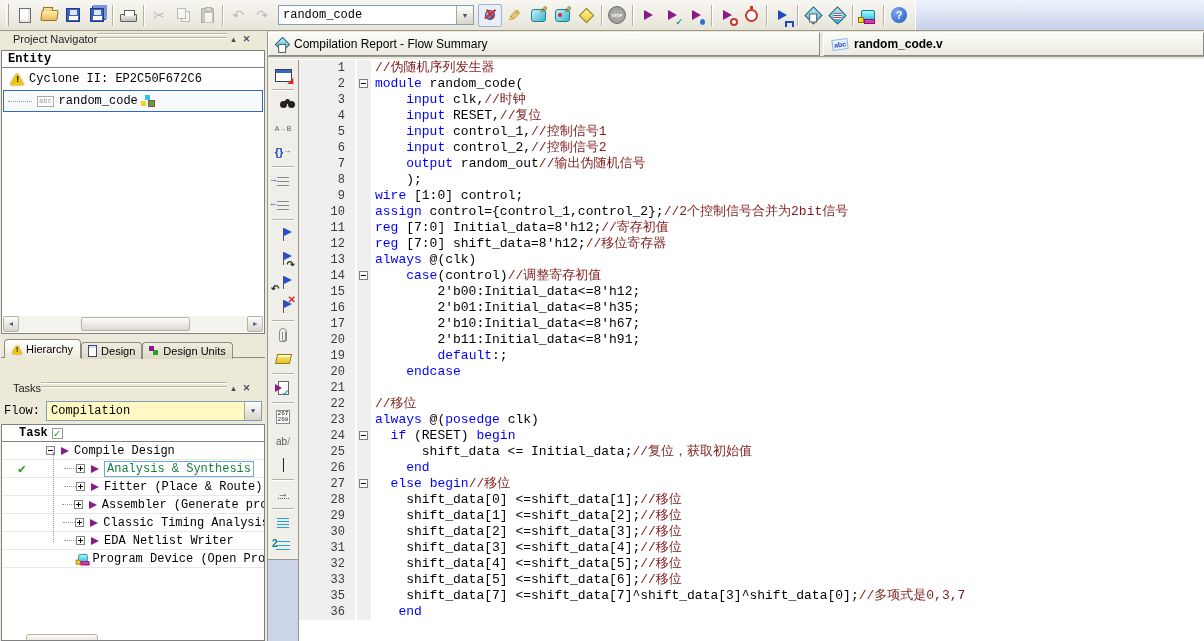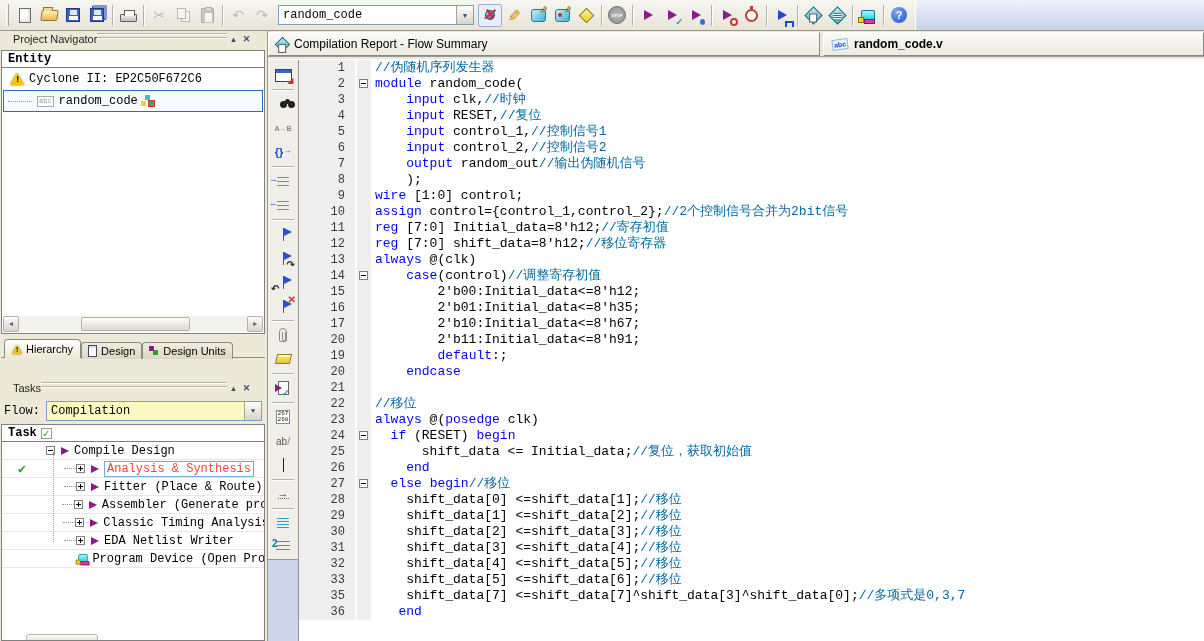--- a/index.html
+++ b/index.html
@@ -96,32 +96,32 @@
   .warn.sm{border-left-width:5px;border-right-width:5px;border-bottom-width:9px}
   .warn.sm::after{font-size:7px;top:1px;left:-1px}
   .ic-filedoc{width:9px;height:12px;background:#fff;border:1px solid #446;box-shadow:inset 0 2px 0 #cfe0ff}
   .ic-units{width:5px;height:5px;background:#8B1A89;box-shadow:4px 4px 0 #2aa12a;margin-right:5px;margin-bottom:5px}
 
   .flowrow{height:26px;display:flex;align-items:center;gap:6px;padding:0 3px;font-family:"Liberation Mono","DejaVu Sans Mono",monospace;flex:0 0 auto}
   .flowcombo{flex:1;height:20px;background:#fef9c3;border:1px solid #7F9DB9;display:flex;align-items:center}
   .flowcombo .val{flex:1;padding-left:4px;font-size:12px}
 
   .taskbox{position:relative;flex:1;background:#fff;border:1px solid #808080;margin-bottom:0;font-family:"Liberation Mono","DejaVu Sans Mono",monospace;font-size:12px;overflow:hidden}
-  .thead{height:17px;line-height:16px;padding-left:6px;border-bottom:1px solid #808080;display:flex;align-items:center;gap:4px;font-weight:bold}
+  .thead{height:17px;line-height:16px;padding-left:17px;border-bottom:1px solid #808080;display:flex;align-items:center;gap:4px;font-weight:bold}
   .chkic{width:11px;height:11px;border:1px solid #999;background:#fff;position:relative}
   .chkic::after{content:"✓";position:absolute;left:1px;top:-3px;color:#1FA11F;font-size:11px;font-weight:bold}
   .trow{height:18px;display:flex;align-items:center;border-bottom:1px solid #E8E8E8;white-space:nowrap}
   .tcheck{width:40px;flex:0 0 auto;text-align:center;color:#1FA11F;font-size:13px;font-weight:bold}
   .expbox{width:9px;height:9px;border:1px solid #848284;background:#fff;position:relative;flex:0 0 auto;margin-right:4px}
   .expbox::after{content:"";position:absolute;left:1px;right:1px;top:3px;height:1px;background:#000}
   .expbox.plus::before{content:"";position:absolute;top:1px;bottom:1px;left:3px;width:1px;background:#000}
   .dot-h{width:12px;border-bottom:1px dotted #9a9a9a;height:0;flex:0 0 auto}
   .tplay{width:0;height:0;border-left:8px solid #8B1A89;border-top:4px solid transparent;border-bottom:4px solid transparent;margin:0 5px 0 2px;flex:0 0 auto}
   .tlabel{overflow:hidden}
-  .tlabel.sel{color:#ef4444;border:1px solid #6FA8DC;padding:0 2px}
+  .tlabel.sel{color:#15803d;border:1px solid #6FA8DC;padding:0 2px}
   .dot-v{position:absolute;left:51px;top:27px;height:90px;border-left:1px dotted #9a9a9a}
   .stub{position:absolute;bottom:-2px;left:24px;width:72px;height:8px;background:linear-gradient(#fdfdfd,#e6e4da);border:1px solid #B5B2A6;border-radius:3px}
   .progmini{transform:scale(.8);margin:0 4px 0 0}
 
   
   .doctabs{height:25px;display:flex;align-items:stretch;background:#ECE9D8;gap:3px;padding:1px 0 0 0;flex:0 0 auto}
   .dbar{display:flex;align-items:center;gap:6px;padding:0 8px;background:linear-gradient(#FBFAF7,#ECEAE0);border:1px solid;border-color:#fff #8a8a8a #8a8a8a #fff}
   .dbar.left{width:552px;flex:0 0 auto}
   .dbar.right{flex:1;font-weight:bold}
   .abcblue{font-size:7px;font-weight:bold;color:#2244cc;border:1px solid #7fb3e0;background:#eaf4ff;padding:0 1px;line-height:9px;transform:rotate(-8deg)}
@@ -166,21 +166,21 @@
   .v-wrap i{position:absolute;left:-4px;top:-3px;font-style:normal;font-size:10px;font-weight:bold;color:#0a7a8a}
 
   .codearea{flex:1;background:#fff;overflow:hidden;font-family:"Liberation Mono","DejaVu Sans Mono",monospace;font-size:13px}
   .cline{display:flex;height:16px;line-height:16px;white-space:pre}
   .ln{width:56px;flex:0 0 auto;background:#EFEFEF;color:#3a3a3a;text-align:right;padding-right:10px;font-size:12px}
   .foldcol{width:16px;flex:0 0 auto;background:#EFEFEF;border-left:2px solid #fff;position:relative}
   .foldbox{position:absolute;left:2px;top:3px;width:9px;height:9px;border:1px solid #808080;background:#fff}
   .foldbox::after{content:"";position:absolute;left:1px;right:1px;top:3px;height:1px;background:#000}
   .ctext{padding-left:4px}
   .ctext .k{color:#0000FF}
-  .ctext .c{color:#0369a1}
+  .ctext .c{color:#7f1d1d}
   .ctext .t{color:#000}
 </style>
 </head>
 <body>
 
 <div class="toolbar">
   <span class="grip"></span>
   <span class="ti">
       <span class="ic-doc"></span>
     </span>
==================================================
WORK INSTRUCTIONS => Apart from the pictures, return the records exactly.

RESPONSE =>
--- a/index.html
+++ b/index.html
@@ -96,32 +96,32 @@
   .warn.sm{border-left-width:5px;border-right-width:5px;border-bottom-width:9px}
   .warn.sm::after{font-size:7px;top:1px;left:-1px}
   .ic-filedoc{width:9px;height:12px;background:#fff;border:1px solid #446;box-shadow:inset 0 2px 0 #cfe0ff}
   .ic-units{width:5px;height:5px;background:#8B1A89;box-shadow:4px 4px 0 #2aa12a;margin-right:5px;margin-bottom:5px}
 
   .flowrow{height:26px;display:flex;align-items:center;gap:6px;padding:0 3px;font-family:"Liberation Mono","DejaVu Sans Mono",monospace;flex:0 0 auto}
   .flowcombo{flex:1;height:20px;background:#fef9c3;border:1px solid #7F9DB9;display:flex;align-items:center}
   .flowcombo .val{flex:1;padding-left:4px;font-size:12px}
 
   .taskbox{position:relative;flex:1;background:#fff;border:1px solid #808080;margin-bottom:0;font-family:"Liberation Mono","DejaVu Sans Mono",monospace;font-size:12px;overflow:hidden}
-  .thead{height:17px;line-height:16px;padding-left:6px;border-bottom:1px solid #808080;display:flex;align-items:center;gap:4px;font-weight:bold}
+  .thead{height:17px;line-height:16px;padding-left:17px;border-bottom:1px solid #808080;display:flex;align-items:center;gap:4px;font-weight:bold}
   .chkic{width:11px;height:11px;border:1px solid #999;background:#fff;position:relative}
   .chkic::after{content:"✓";position:absolute;left:1px;top:-3px;color:#1FA11F;font-size:11px;font-weight:bold}
   .trow{height:18px;display:flex;align-items:center;border-bottom:1px solid #E8E8E8;white-space:nowrap}
   .tcheck{width:40px;flex:0 0 auto;text-align:center;color:#1FA11F;font-size:13px;font-weight:bold}
   .expbox{width:9px;height:9px;border:1px solid #848284;background:#fff;position:relative;flex:0 0 auto;margin-right:4px}
   .expbox::after{content:"";position:absolute;left:1px;right:1px;top:3px;height:1px;background:#000}
   .expbox.plus::before{content:"";position:absolute;top:1px;bottom:1px;left:3px;width:1px;background:#000}
   .dot-h{width:12px;border-bottom:1px dotted #9a9a9a;height:0;flex:0 0 auto}
   .tplay{width:0;height:0;border-left:8px solid #8B1A89;border-top:4px solid transparent;border-bottom:4px solid transparent;margin:0 5px 0 2px;flex:0 0 auto}
   .tlabel{overflow:hidden}
-  .tlabel.sel{color:#ef4444;border:1px solid #6FA8DC;padding:0 2px}
+  .tlabel.sel{color:#15803d;border:1px solid #6FA8DC;padding:0 2px}
   .dot-v{position:absolute;left:51px;top:27px;height:90px;border-left:1px dotted #9a9a9a}
   .stub{position:absolute;bottom:-2px;left:24px;width:72px;height:8px;background:linear-gradient(#fdfdfd,#e6e4da);border:1px solid #B5B2A6;border-radius:3px}
   .progmini{transform:scale(.8);margin:0 4px 0 0}
 
   
   .doctabs{height:25px;display:flex;align-items:stretch;background:#ECE9D8;gap:3px;padding:1px 0 0 0;flex:0 0 auto}
   .dbar{display:flex;align-items:center;gap:6px;padding:0 8px;background:linear-gradient(#FBFAF7,#ECEAE0);border:1px solid;border-color:#fff #8a8a8a #8a8a8a #fff}
   .dbar.left{width:552px;flex:0 0 auto}
   .dbar.right{flex:1;font-weight:bold}
   .abcblue{font-size:7px;font-weight:bold;color:#2244cc;border:1px solid #7fb3e0;background:#eaf4ff;padding:0 1px;line-height:9px;transform:rotate(-8deg)}
@@ -166,21 +166,21 @@
   .v-wrap i{position:absolute;left:-4px;top:-3px;font-style:normal;font-size:10px;font-weight:bold;color:#0a7a8a}
 
   .codearea{flex:1;background:#fff;overflow:hidden;font-family:"Liberation Mono","DejaVu Sans Mono",monospace;font-size:13px}
   .cline{display:flex;height:16px;line-height:16px;white-space:pre}
   .ln{width:56px;flex:0 0 auto;background:#EFEFEF;color:#3a3a3a;text-align:right;padding-right:10px;font-size:12px}
   .foldcol{width:16px;flex:0 0 auto;background:#EFEFEF;border-left:2px solid #fff;position:relative}
   .foldbox{position:absolute;left:2px;top:3px;width:9px;height:9px;border:1px solid #808080;background:#fff}
   .foldbox::after{content:"";position:absolute;left:1px;right:1px;top:3px;height:1px;background:#000}
   .ctext{padding-left:4px}
   .ctext .k{color:#0000FF}
-  .ctext .c{color:#0369a1}
+  .ctext .c{color:#7f1d1d}
   .ctext .t{color:#000}
 </style>
 </head>
 <body>
 
 <div class="toolbar">
   <span class="grip"></span>
   <span class="ti">
       <span class="ic-doc"></span>
     </span>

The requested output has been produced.